ASSIGNED TASK >> Set down all of the data exactly. Pictures stay out of the copy.

★ ★ ★

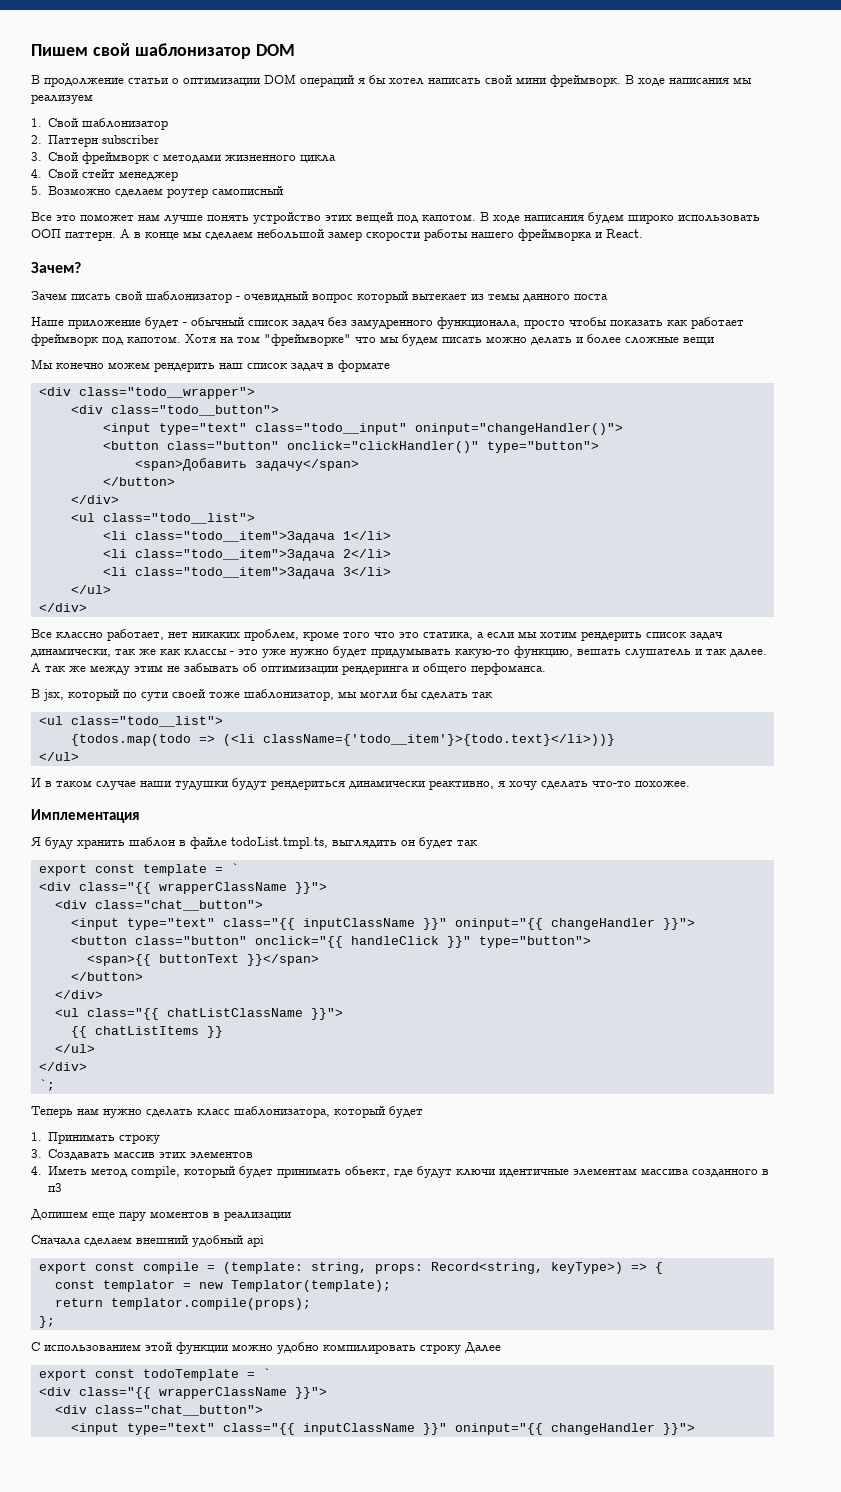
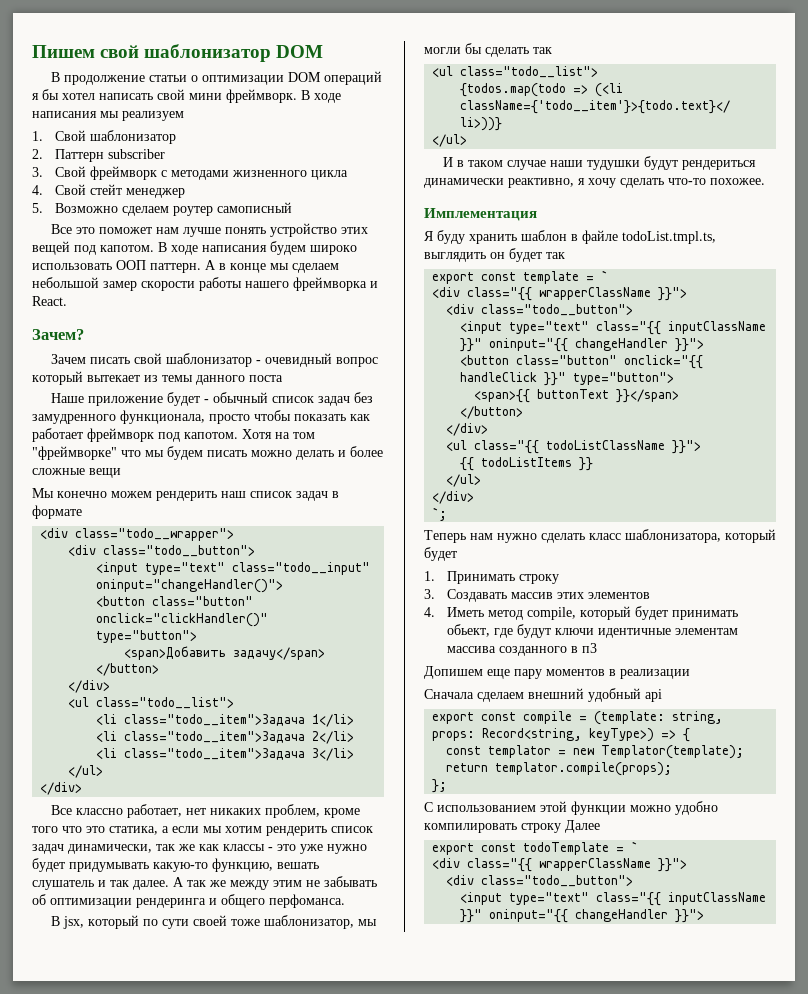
  export const template = `
  <div class="{{ wrapperClassName }}">
- <div class="chat__button">
+ <div class="todo__button">
- <ul class="{{ chatListClassName }}">
+ <ul class="{{ todoListClassName }}">
- {{ chatListItems }}
+ {{ todoListItems }}
  export const todoTemplate = `
  <div class="{{ wrapperClassName }}">
- <div class="chat__button">
+ <div class="todo__button">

★ ★ ★

TASK ANSWER >>
  export const template = `
  <div class="{{ wrapperClassName }}">
- <div class="chat__button">
+ <div class="todo__button">
- <ul class="{{ chatListClassName }}">
+ <ul class="{{ todoListClassName }}">
- {{ chatListItems }}
+ {{ todoListItems }}
  export const todoTemplate = `
  <div class="{{ wrapperClassName }}">
- <div class="chat__button">
+ <div class="todo__button">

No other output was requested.